The BCNR further concluded that the records before it did not establish that Mr. Van Cleave suffered from prostrating attacks averaging once per month in the months preceding his discharge. The BCNR said “prostrating attacks” meant those “of such severity as to be incapacitating, i.e., that you would have to stop what you were doing and seek medical attention.” The Board denied plaintiffs motion for reconsideration on July 26, 2000.

JUDICIAL PROCEEDINGS

Mr. Van Cleave appealed the Board’s decision to this court. He acknowledged that he signed the form outlining his options voluntarily, accepted the Physical Evaluation Board’s findings, and waived his right to a formal hearing. He stated that he would not have waived his rights had he known that he might have been entitled to a thirty percent disability rating. Van Cleave pointed out that doctors had treated him for migraines, and his Commanding Officer recommended that plaintiff be transferred “due to a pending disability discharge for severe disabling migraine headaches____”

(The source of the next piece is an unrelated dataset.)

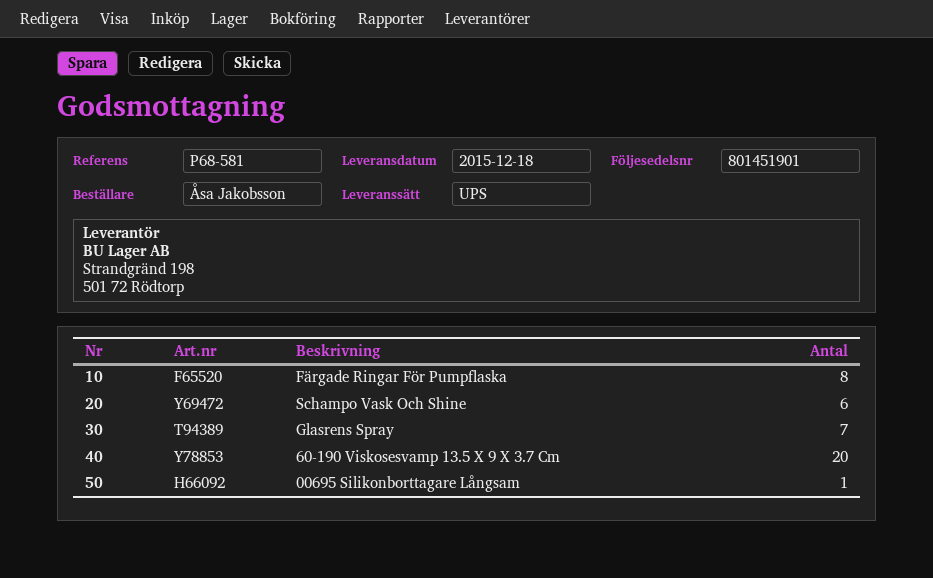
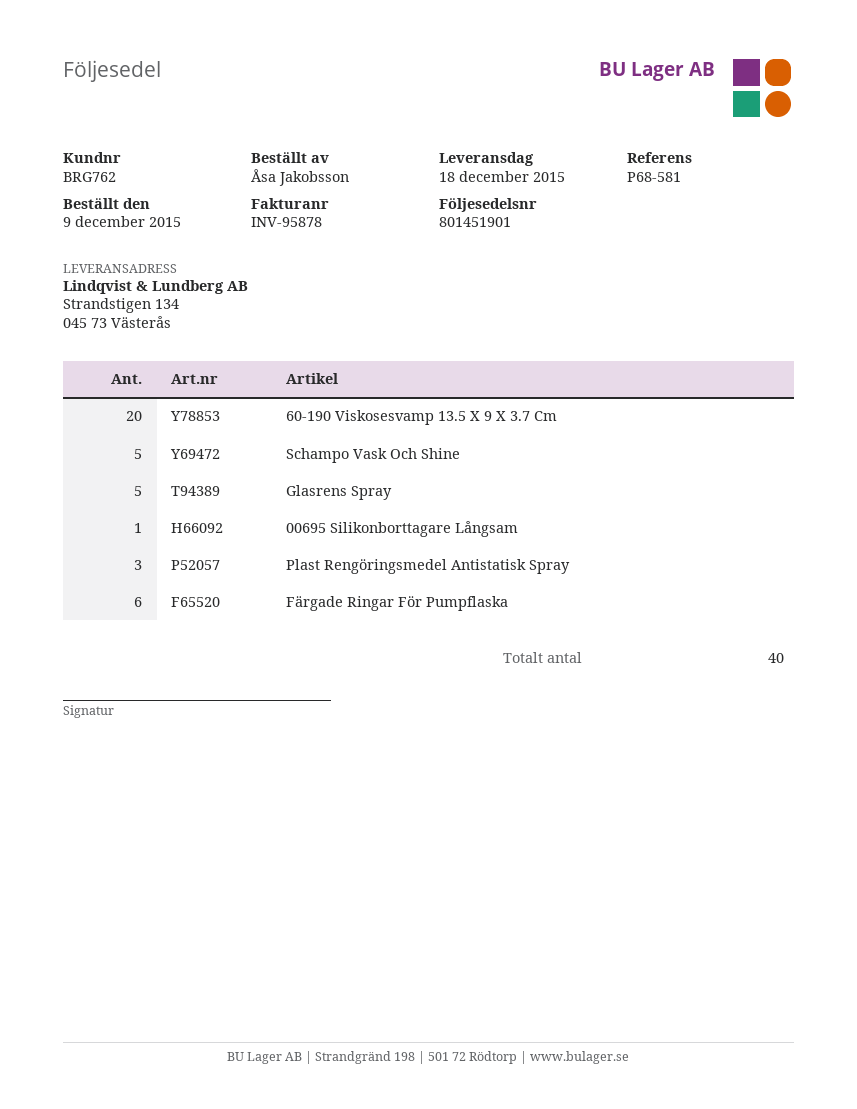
Färgade Ringar För Pumpflaska: 8 -> 6
Schampo Vask Och Shine: 6 -> 5
Glasrens Spray: 7 -> 5
Plast Rengöringsmedel Antistatisk Spray: none -> 3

Defendant took the position that plaintiff had waived all administrative and judicial review, but in any event he was not prejudiced because the Board based its disability rating on Veterans Administration Code 8100, which is the code for migraine headaches. See 38 C.F.R. § 4.124a. If the PEB received incorrect information, the PEB used the correct diagnosis in calculating Van Cleave’s disability rating. In other words, the Government’s position was then, and has been until recently, that any misrepresentation of plaintiffs condition was immaterial because he was rated under the correct diagnosis.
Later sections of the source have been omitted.